Brief:
Show, from the entries below, every line in which "width" appears.

Data extract:
== Segment start ==

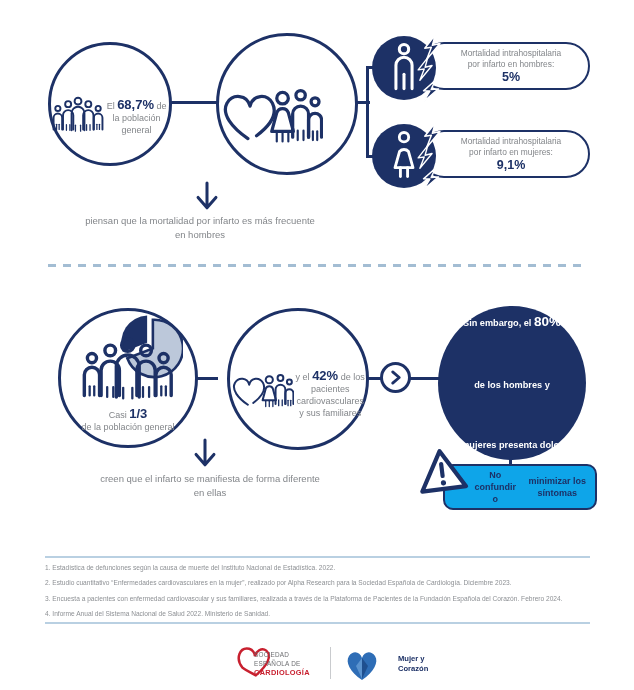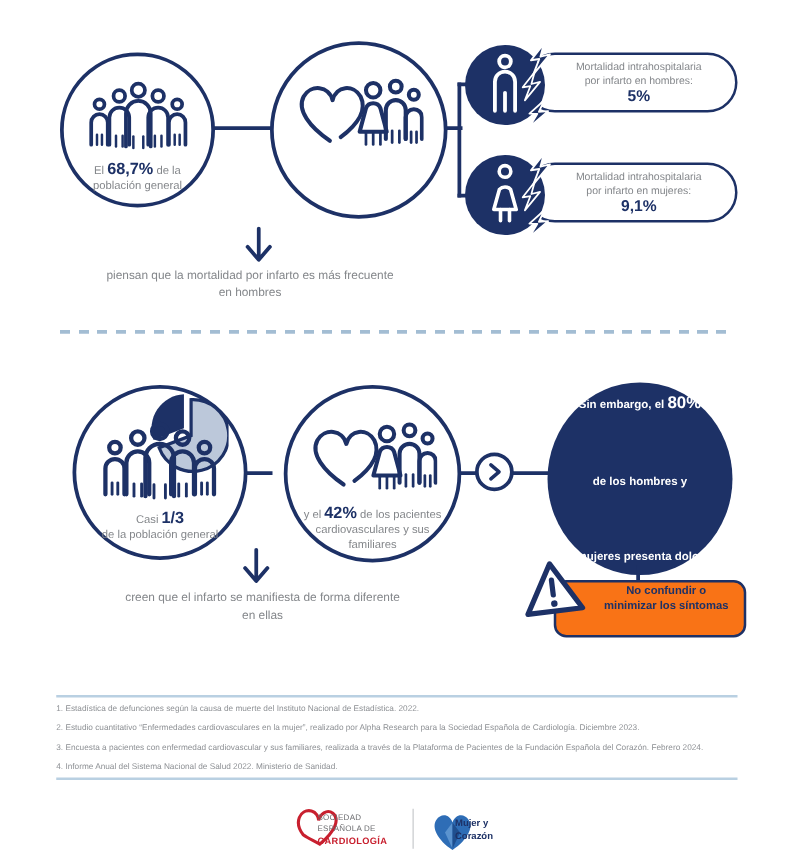--- a/index.html
+++ b/index.html
@@ -1,40 +1,40 @@
 <!DOCTYPE html>
 <html><head>
 <meta charset="utf-8">
 <style>
   html,body{margin:0;padding:0;background:#fff;}
   .stage{position:relative;width:634px;height:690px;background:#ffffff;
          font-family:"Liberation Sans",sans-serif;overflow:hidden;}
   .line{position:absolute;background:#1d3166;}
   .circle{position:absolute;border:3px solid #1d3166;border-radius:50%;background:#fff;
-          box-sizing:border-box;display:flex;flex-direction:column;align-items:center;
+          box-sizing:border-box;display:flex;flex-direction:row;align-items:center;
           justify-content:flex-start;text-align:center;}
   .circle.freeform{display:block;text-decoration:underline;}
   .darkcircle{position:absolute;background:#1d3166;border-radius:50%;}
   .icon{color:#1d3166;}
   .ctext{font-size:9px;color:#83868a;line-height:1.32;margin-top:6px;}
   .val{font-weight:bold;color:#1d3166;font-size:13px;}
   .pill{position:absolute;border:2.5px solid #1d3166;border-radius:24px;background:#fff;
         box-sizing:border-box;display:flex;flex-direction:column;align-items:center;
         justify-content:center;text-align:center;padding-left:12px;}
   .pill-line{font-size:8.4px;color:#83868a;line-height:1.3;}
   .pill-val{font-size:12.5px;font-weight:bold;color:#1d3166;margin-top:1px;}
   .cap{position:absolute;font-size:9.5px;color:#83868a;text-align:center;line-height:1.5;}
   .dashed{position:absolute;height:3px;
           background:repeating-linear-gradient(90deg,#a3bdd3 0 8px,transparent 8px 15px);}
   .hl{position:absolute;background:#1d3166;border-radius:50%;display:flex;flex-direction:column;
       align-items:center;justify-content:center;text-align:center;color:#fff;gap:48px;}
   .hl-line{font-size:9.2px;line-height:1.32;font-weight:bold;}
   .hl-val{font-size:13.5px;font-weight:bold;}
-  .warnbox{position:absolute;border:2.5px solid #1d3166;border-radius:10px;background:#f97316;
-           box-sizing:border-box;display:flex;flex-direction:column;align-items:center;
+  .warnbox{position:absolute;border:2.5px solid #1d3166;border-radius:10px;background:#0ea5e9;
+           box-sizing:border-box;display:flex;flex-direction:row;align-items:center;
            text-align:center;padding-left:26px;}
   .warn-line{font-size:9px;font-weight:bold;color:#1d3166;line-height:1.35;}
   .rule{position:absolute;height:1.5px;background:#b9d0e2;}
   .fn{font-size:6.6px;color:#8d9094;margin:0 0 7.5px 0;line-height:1.2;}
   .chevcircle{position:absolute;background:#fff;border:3px solid #1d3166;border-radius:50%;
               box-sizing:border-box;display:flex;align-items:center;justify-content:center;}
   .sec-txt{position:absolute;text-align:left;line-height:1.35;}
   .sec-gray{font-size:6.4px;color:#6d6e71;letter-spacing:.2px;}
   .sec-red{font-size:7.4px;color:#c8202f;font-weight:bold;letter-spacing:.3px;}
   .mujer-txt{position:absolute;font-size:7.6px;font-weight:bold;color:#1d3166;line-height:1.3;}
@@ -254,18 +254,18 @@
     <div class="sec-gray">SOCIEDAD</div>
     <div class="sec-gray">ESPAÑOLA DE</div>
     <div class="sec-red">CARDIOLOGÍA</div>
   </div>
   <div class="vdivider" style="left:330px;top:647px;height:32px"></div>
   <svg style="position:absolute;left:344px;top:649px" width="36" height="34" viewBox="0 0 36 34">
     <path d="M18 31 C6 23 1 13 5 7 C9 1 16 2.5 18 9 C20 2.5 27 1 31 7 C35 13 30 23 18 31 Z" fill="#2e6db6"></path>
     <polygon points="18,9 12,17 18,30" fill="#5b93cf"></polygon>
     <polygon points="18,9 24,17 18,30" fill="#1f4f8f"></polygon>
   </svg>
-  <div class="mujer-txt" style="left:364px;top:654px">
+  <div class="mujer-txt" style="left:398px;top:654px">
     <div>Mujer y</div>
     <div>Corazón</div>
   </div>
 
 </div>
 
 </body></html>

== Segment end ==

Written response:
   .stage{position:relative;width:634px;height:690px;background:#ffffff;
   <svg style="position:absolute;left:344px;top:649px" width="36" height="34" viewBox="0 0 36 34">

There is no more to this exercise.